If I am (finally) seeing this correctly, so what?


End those evil globalizing forces? Hell, no. Globalization is responsible for the creation of massive wealth, has brought billions out of poverty. Free and Fair Trade makes all parties better off...in the long run.


Return to the mythical economic growth of the 50’s? Thomas Piketty, in Capital in the 21st century, has effectively and convincingly argued that the 50’s were the historical anomaly, and that the pattern we see now, slow and uneven growth is the end result of traditional policies designed to “create jobs.”
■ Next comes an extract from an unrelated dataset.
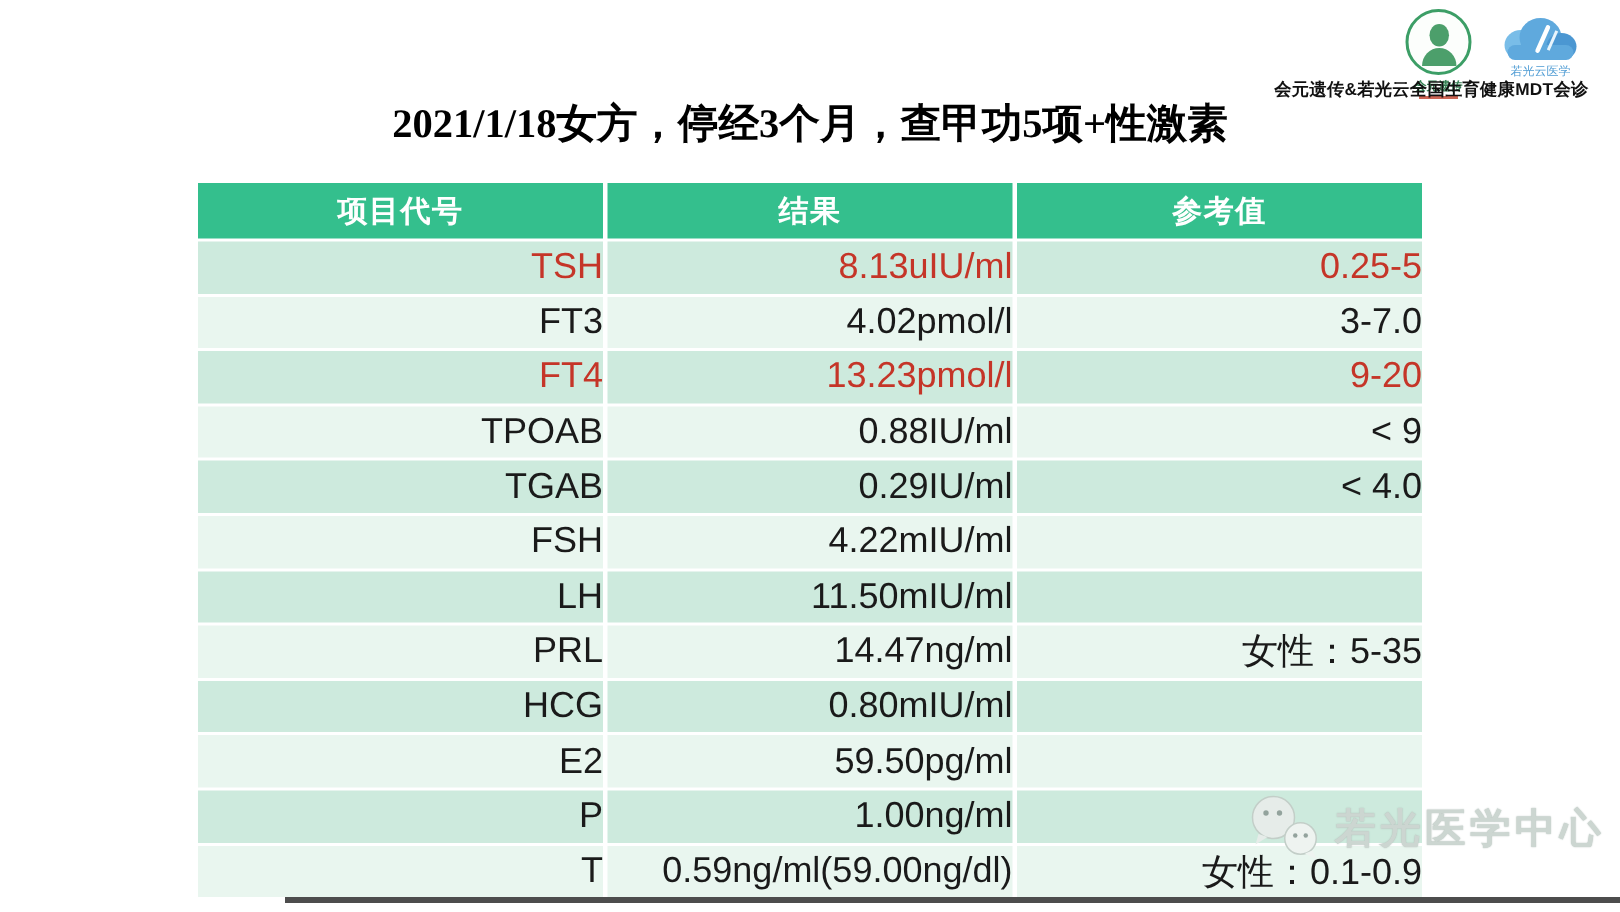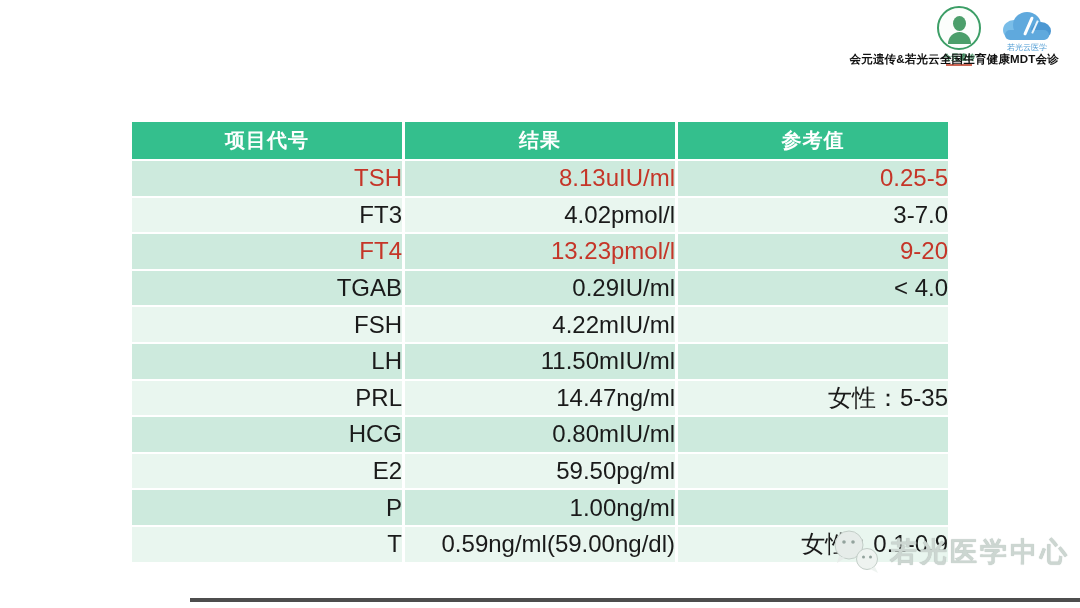"2021/1/18女方，停经3个月，查甲功5项+性激素" div.title { html: none -> <div>2021/1/18女方，停经3个月，查甲功5项+性激素</div> }
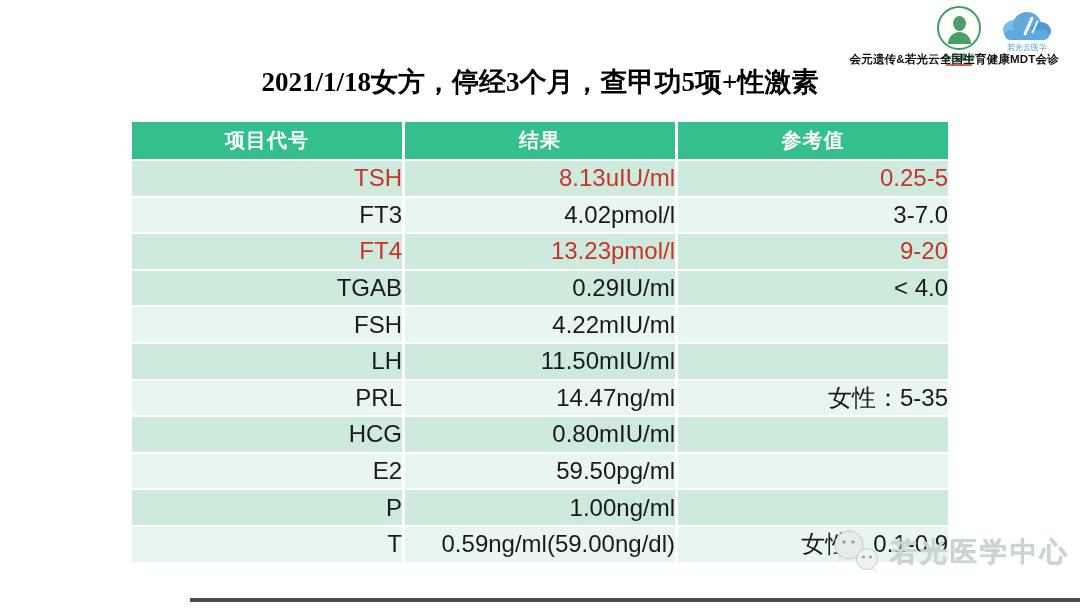"TPOAB" tr.band-light { html: none -> <tr> <td>TPOAB</td> <td>0.88IU/ml</td> <td>&lt; 9</td> </tr> }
All this evidence leads me to believe that we must re-imagine “work”. Former development economist, David Korten, argues effectively for changing our conception of work from “jobs” to sustainable livelihoods.


How might we get there? Minimum income, shorter working weeks, higher education for free which will increase human capital, making sure that the “losers” from globalization do not continue to get left behind. These are just a few of the ideas that already exist. These need to be examined, and to do so we must re-think many of our assumptions about capitalism, the american dream, the corporation, and, most importantly, our assumptions about human nature.